Giant cell arteritis (temporal arteritis): A report of four cases from north east India

Case Reports

Giant cell arteritis (temporal arteritis): A report of four cases from north east India

Judy Laldinpuii et al. Ann Indian Acad Neurol. 2008 Jul.

Abstract

Giant cell arteritis (GCA) is a common disease of the geriatric age group in the western world, with a prevalence of 0.2% in the fifty plus age group. It is an important cause of morbidity, with irreversible visual loss being the most ominous complication.
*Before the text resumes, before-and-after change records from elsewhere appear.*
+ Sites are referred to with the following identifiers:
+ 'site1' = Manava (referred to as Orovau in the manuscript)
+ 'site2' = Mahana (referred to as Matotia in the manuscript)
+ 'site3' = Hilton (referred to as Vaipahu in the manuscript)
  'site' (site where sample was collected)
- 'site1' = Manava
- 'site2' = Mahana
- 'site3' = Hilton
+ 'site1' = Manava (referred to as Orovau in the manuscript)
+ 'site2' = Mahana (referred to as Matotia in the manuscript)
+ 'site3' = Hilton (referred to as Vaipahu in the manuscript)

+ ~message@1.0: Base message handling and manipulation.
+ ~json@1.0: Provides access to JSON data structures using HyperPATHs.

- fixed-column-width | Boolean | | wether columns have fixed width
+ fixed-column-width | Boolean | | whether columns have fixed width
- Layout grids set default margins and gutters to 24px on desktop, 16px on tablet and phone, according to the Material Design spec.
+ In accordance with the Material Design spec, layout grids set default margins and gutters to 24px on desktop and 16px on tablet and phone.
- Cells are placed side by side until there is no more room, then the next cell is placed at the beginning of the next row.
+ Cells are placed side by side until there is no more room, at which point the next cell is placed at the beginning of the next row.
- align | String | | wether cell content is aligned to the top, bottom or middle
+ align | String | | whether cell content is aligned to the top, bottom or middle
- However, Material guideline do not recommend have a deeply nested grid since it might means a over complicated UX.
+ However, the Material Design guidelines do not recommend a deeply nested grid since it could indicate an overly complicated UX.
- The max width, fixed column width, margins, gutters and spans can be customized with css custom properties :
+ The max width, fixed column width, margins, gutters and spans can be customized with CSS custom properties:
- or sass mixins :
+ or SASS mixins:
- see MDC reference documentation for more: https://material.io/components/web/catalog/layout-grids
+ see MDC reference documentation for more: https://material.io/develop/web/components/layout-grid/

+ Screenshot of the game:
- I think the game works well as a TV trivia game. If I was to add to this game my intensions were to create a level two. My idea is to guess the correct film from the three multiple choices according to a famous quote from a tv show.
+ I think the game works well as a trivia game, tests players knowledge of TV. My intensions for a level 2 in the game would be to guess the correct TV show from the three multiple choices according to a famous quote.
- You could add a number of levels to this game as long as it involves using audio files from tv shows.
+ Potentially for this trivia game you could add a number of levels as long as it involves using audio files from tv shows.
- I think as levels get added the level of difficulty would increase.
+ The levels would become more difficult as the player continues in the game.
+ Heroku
This diagnosis is an important consideration in all cases of new onset headache in elderly subjects. Reports of giant cell arteritis are few and far between in the Indian subcontinent. In this report, we describe the clinical details of four cases of giant cell arteritis, detected at Guwahati, Assam. The four patients were in the 70-82 age group. Sex distribution was equal. All of them had polymyalgia rheumatica (PMR), with one case displaying an initial presentation as only PMR. Cardinal manifestation was a severe headache, frequently accompanied by scalp allodynia and abnormalities of the superficial temporal artery (STA) on examination. STA biopsy yielded histopathological confirmation in three patients. Permanent visual loss was noted in one patient. These cases highlight the importance of assessing the possibility of giant cell arteritis through appropriate clinical history, estimation of acute phase reactants and the judicious use of superficial temporal artery biopsy, to clinch the diagnosis.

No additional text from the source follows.